A. As used in this section:

"Insecure UAS" means a UAS that includes components, software, or hardware flagged for cybersecurity vulnerabilities; is manufactured, assembled, or controlled by entities domiciled in countries identified as foreign adversaries pursuant to § 55.1-507; and does not meet supply chain security standards or has not been certified by VITA.

"Public body" means the same as that term is defined in § 2.2-3701.

"Secure UAS" means a UAS that meets cybersecurity, operational safety, and data privacy standards as defined by the Virginia Information Technologies Agency (VITA) and is certified by VITA as compliant with state standards and included in the approved list of secure UAS.

"Uncrewed aircraft system" or "UAS" means an aircraft system operated without an onboard human pilot, including the aircraft, control stations, communication links, and components required for its safe operation. This includes drones and systems that may be remotely piloted or autonomous but excludes platforms specifically designed for passenger or large cargo transport under AAM.
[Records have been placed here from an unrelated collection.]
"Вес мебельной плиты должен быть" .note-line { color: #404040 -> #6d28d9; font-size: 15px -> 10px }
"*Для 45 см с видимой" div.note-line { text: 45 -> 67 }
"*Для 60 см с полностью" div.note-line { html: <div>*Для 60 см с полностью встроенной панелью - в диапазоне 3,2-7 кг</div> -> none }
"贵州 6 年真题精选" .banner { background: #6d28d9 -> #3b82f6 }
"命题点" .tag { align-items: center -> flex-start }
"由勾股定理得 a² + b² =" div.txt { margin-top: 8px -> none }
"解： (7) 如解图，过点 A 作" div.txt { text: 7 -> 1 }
B. With all funds appropriated for such purpose and any gifts, donations, grants, bequests, and other funds received on its behalf, the Uncrewed Aircraft Replacement Grant Program (the Program) is hereby established to provide grants to public bodies for the purpose of aiding such bodies with the transition from insecure UAS to secure UAS. Public bodies that fail to comply with the provisions of § 2.2-5514.2 are ineligible for an award under the Program. Public bodies with significant operational reliance on UAS and limited resources for replacing insecure UAS shall be given priority when awarding grant funds.
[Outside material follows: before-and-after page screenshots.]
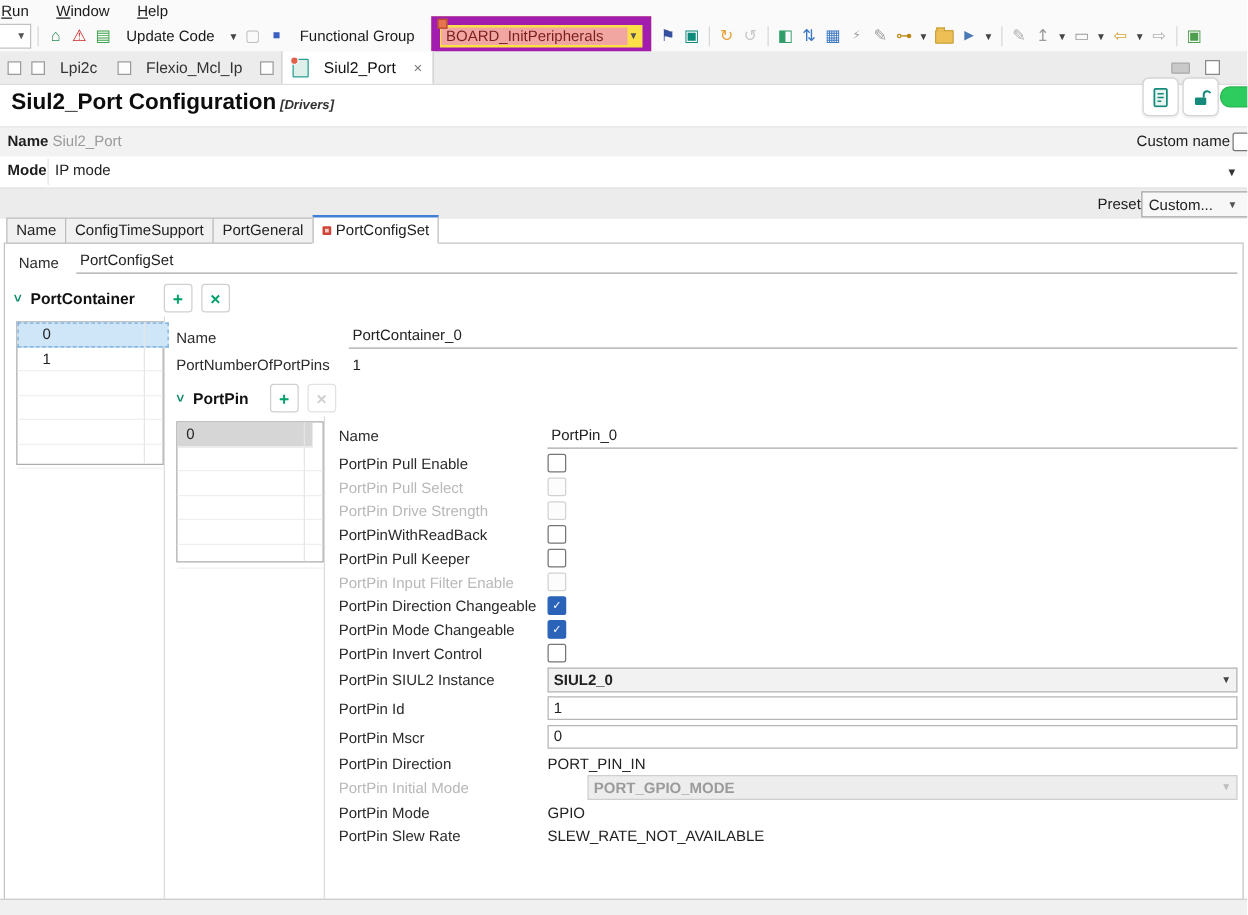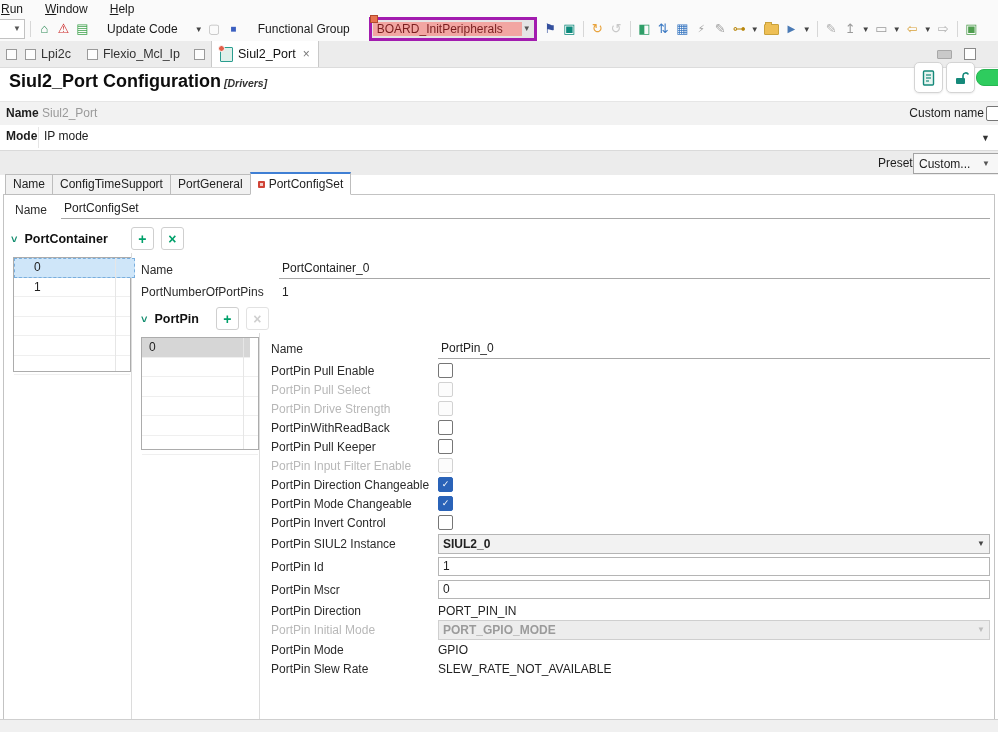"Update Code" .tlabel { margin: 0 14px -> 0 8px }
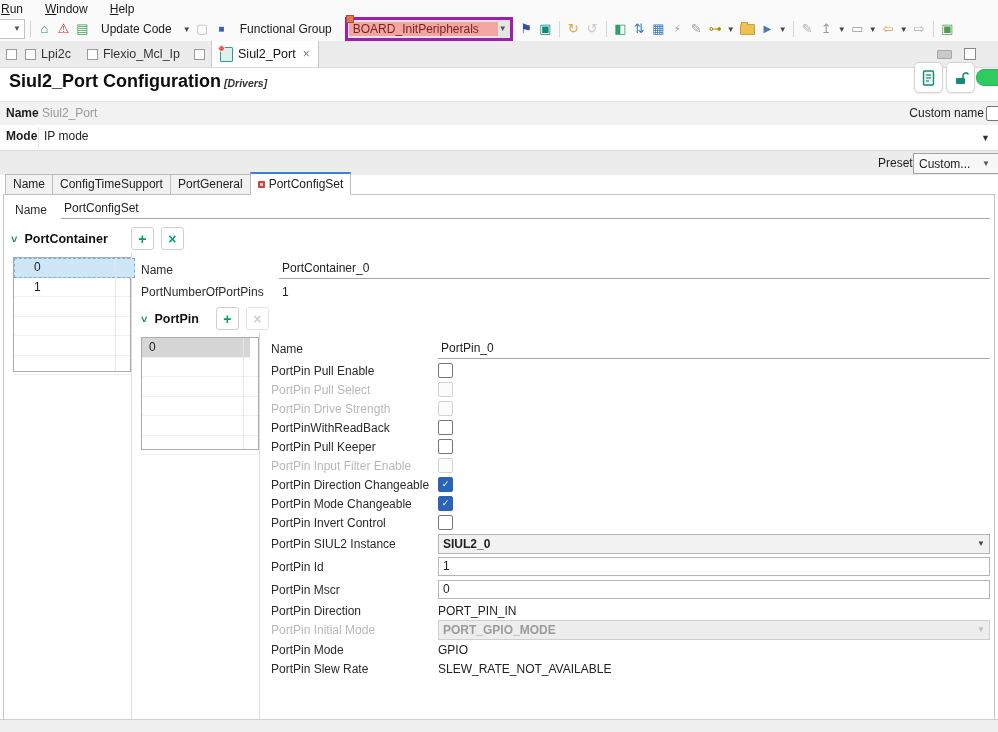"BOARD_InitPeripherals" .fgcombo { background: #e5e5e5 -> #fde047; border: 3px solid #a21caf -> 7px solid #a21caf }
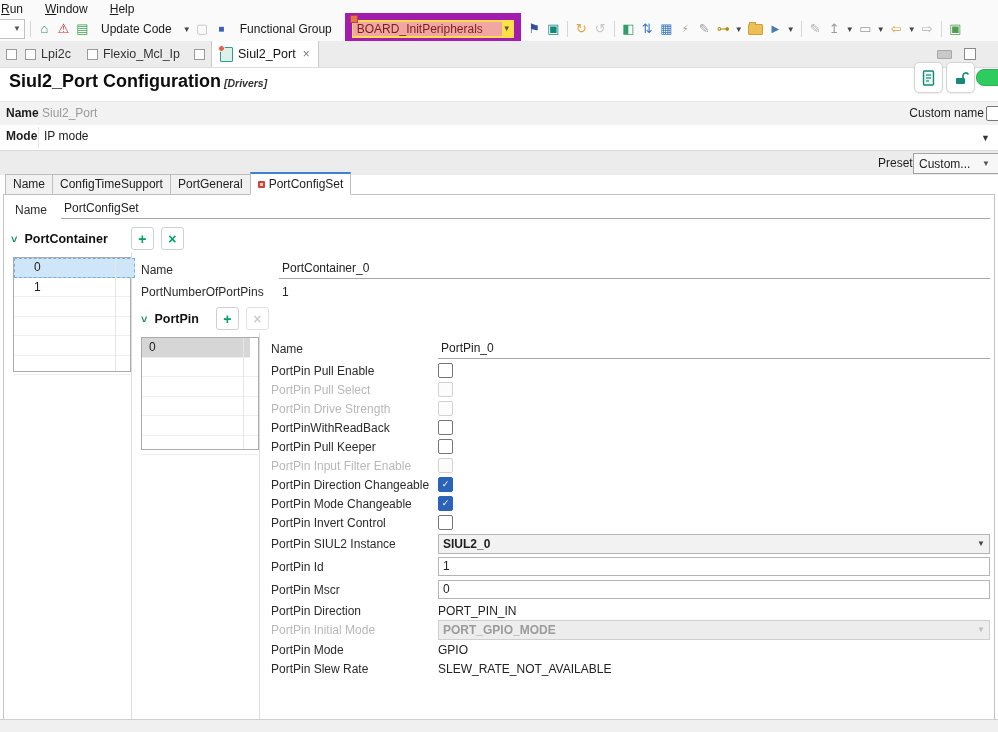"Lpi2c" .etab { gap: 5px -> 12px }
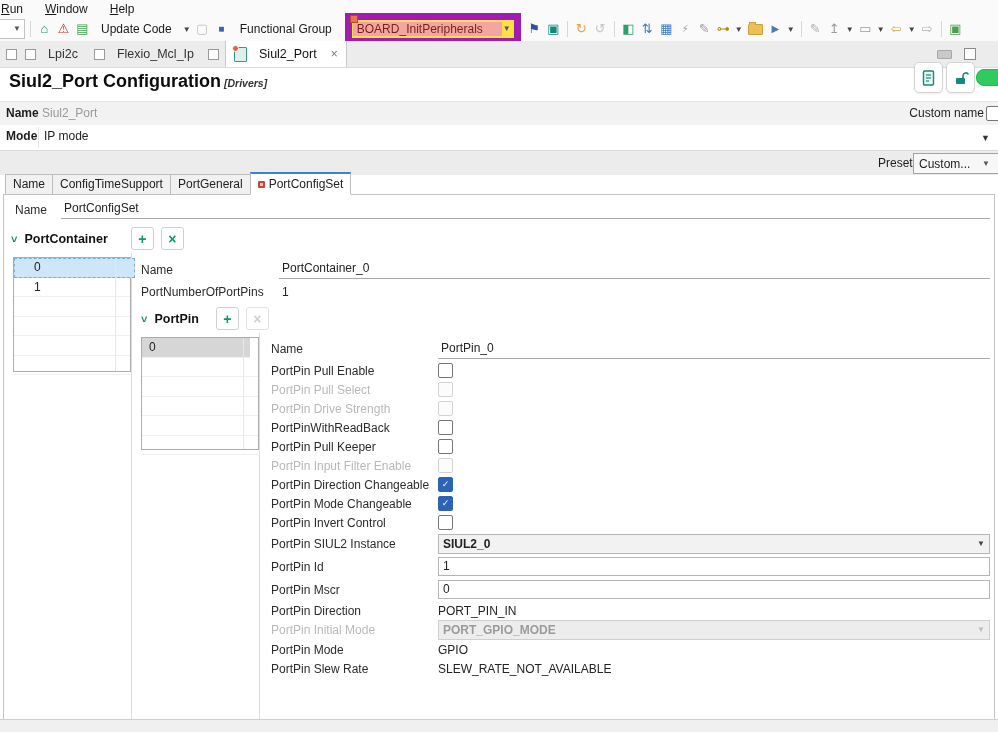"PortPin Initial Mode" .h20 { gap: none -> 32px }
C. The Program shall be administered by the Department of Criminal Justice Services (DCJS). To assist with the administration of the Program, DCJS shall employ a program manager to review grant applications and monitor available funds. DCJS may issue guidelines for the administration of the Program as it deems appropriate. DCJS shall establish procedures for grant applications and determining amounts and prioritizing the award of such grants if the moneys appropriated to the Program are not sufficient to provide each applicant the full grant amount for which such applicant applies and is eligible. DCJS shall submit an annual report to the General Assembly on or before December 1 of each year summarizing grant program outcomes, including grants awarded and the impact of such grants on the transition from insecure UAS to secure UAS.

2. That any public body in possession of an insecure uncrewed aircraft system, as that term is defined by the provisions of this act, shall decommission and cease use of such insecure uncrewed aircraft system no later than January 1, 2026.